What you will do :: Given the entries that follow, write out exactly the lines starting at the one containing "Portacarte Magnetico Con" and ending at the one containing "total: 9261.20 -> 8231.60", both ends included, and only those.

Itemized modification records:

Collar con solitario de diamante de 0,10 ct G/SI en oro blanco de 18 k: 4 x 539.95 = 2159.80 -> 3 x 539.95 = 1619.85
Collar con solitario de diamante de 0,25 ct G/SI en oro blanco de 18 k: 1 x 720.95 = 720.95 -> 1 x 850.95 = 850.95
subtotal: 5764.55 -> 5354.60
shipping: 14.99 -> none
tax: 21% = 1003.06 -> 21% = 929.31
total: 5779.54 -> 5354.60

---

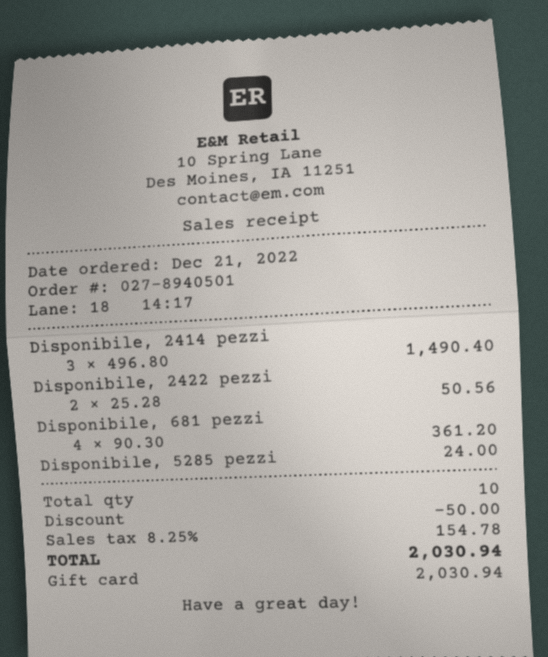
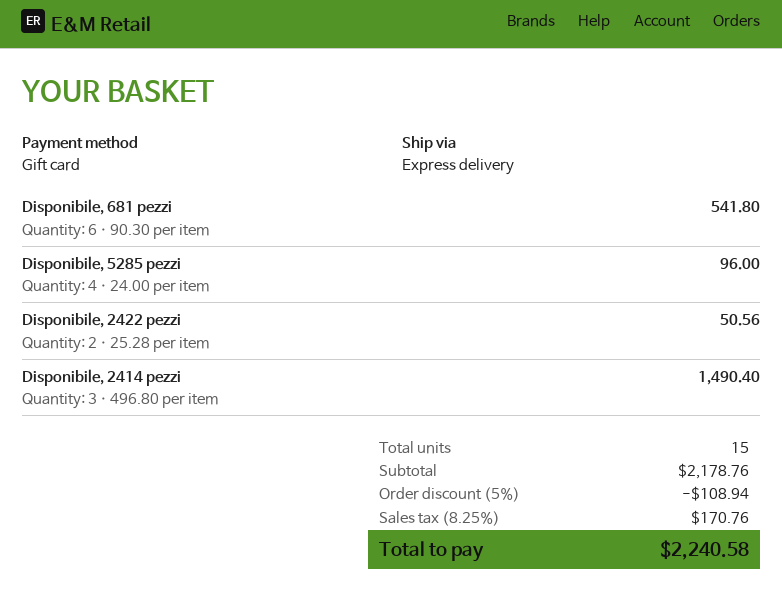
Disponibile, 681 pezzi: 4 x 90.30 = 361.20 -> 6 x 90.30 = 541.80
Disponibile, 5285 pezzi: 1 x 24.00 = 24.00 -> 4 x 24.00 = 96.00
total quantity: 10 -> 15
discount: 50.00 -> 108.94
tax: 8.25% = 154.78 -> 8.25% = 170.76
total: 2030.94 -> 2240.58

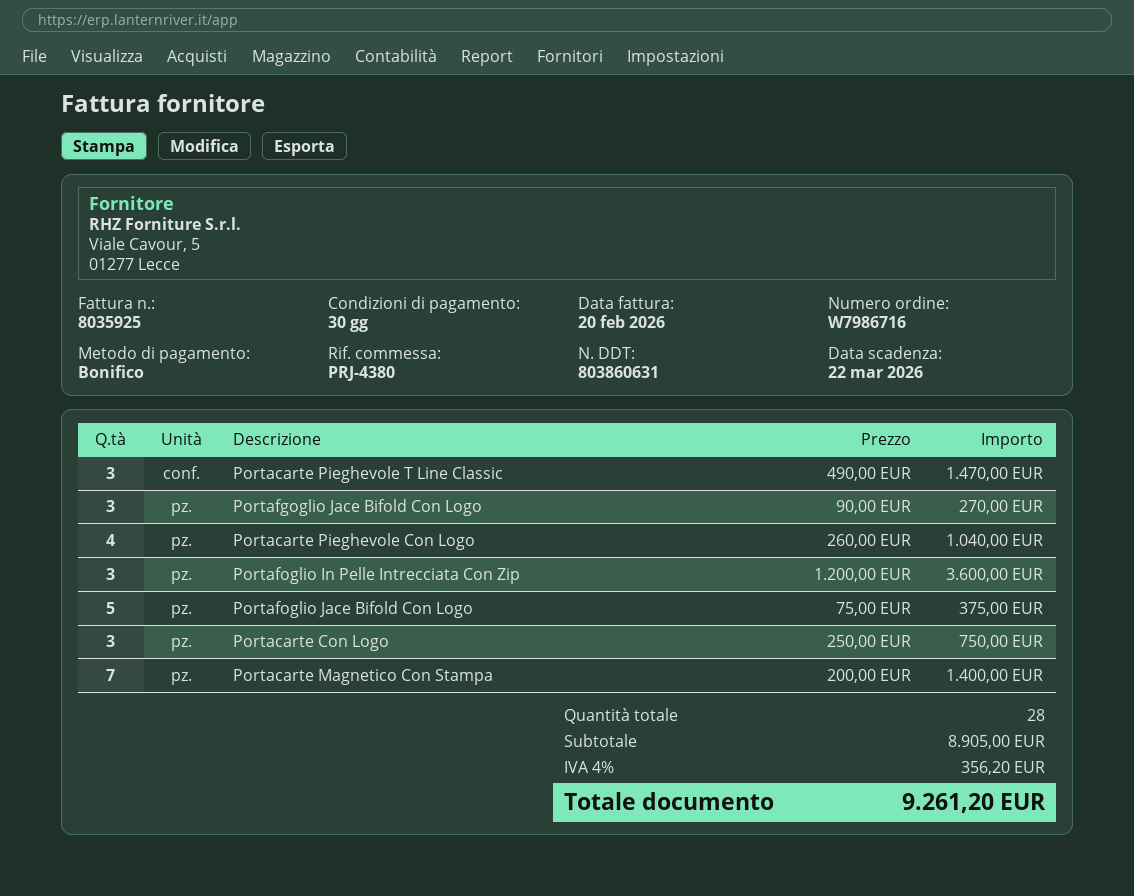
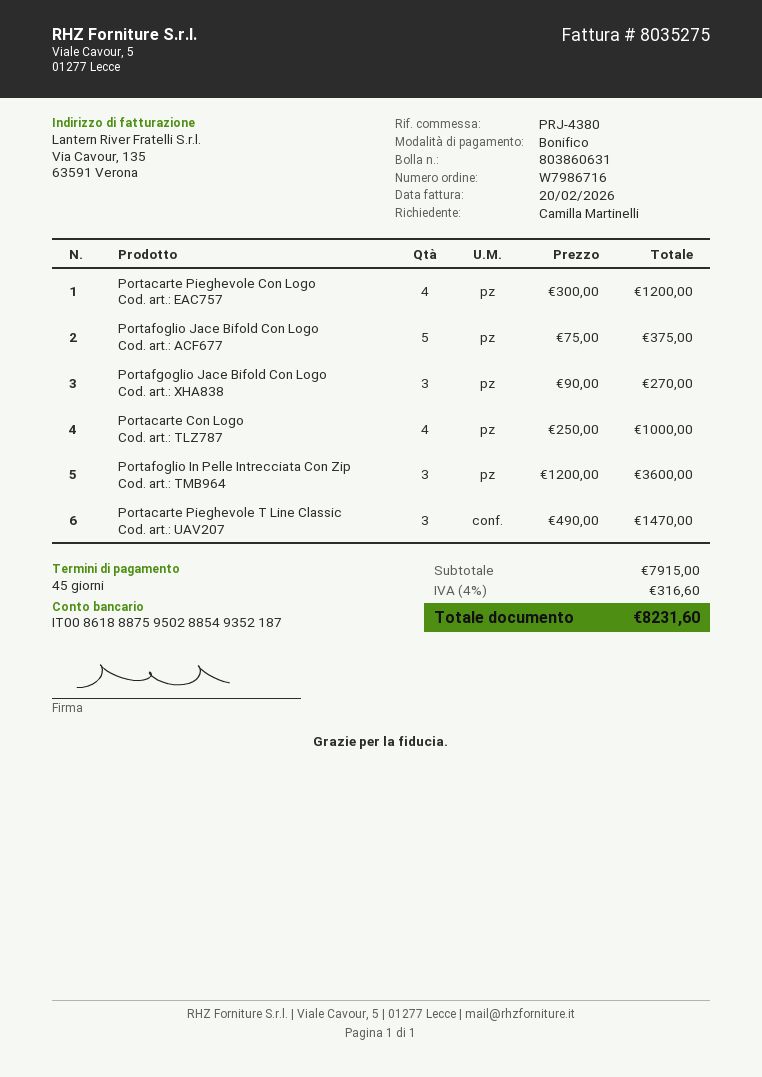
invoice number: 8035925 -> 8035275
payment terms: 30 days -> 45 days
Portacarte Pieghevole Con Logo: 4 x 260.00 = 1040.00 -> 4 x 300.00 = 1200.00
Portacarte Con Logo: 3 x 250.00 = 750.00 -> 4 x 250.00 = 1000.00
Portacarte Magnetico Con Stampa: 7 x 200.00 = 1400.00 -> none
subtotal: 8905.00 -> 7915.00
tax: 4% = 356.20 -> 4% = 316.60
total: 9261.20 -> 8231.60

Finished exercise ::
Portacarte Magnetico Con Stampa: 7 x 200.00 = 1400.00 -> none
subtotal: 8905.00 -> 7915.00
tax: 4% = 356.20 -> 4% = 316.60
total: 9261.20 -> 8231.60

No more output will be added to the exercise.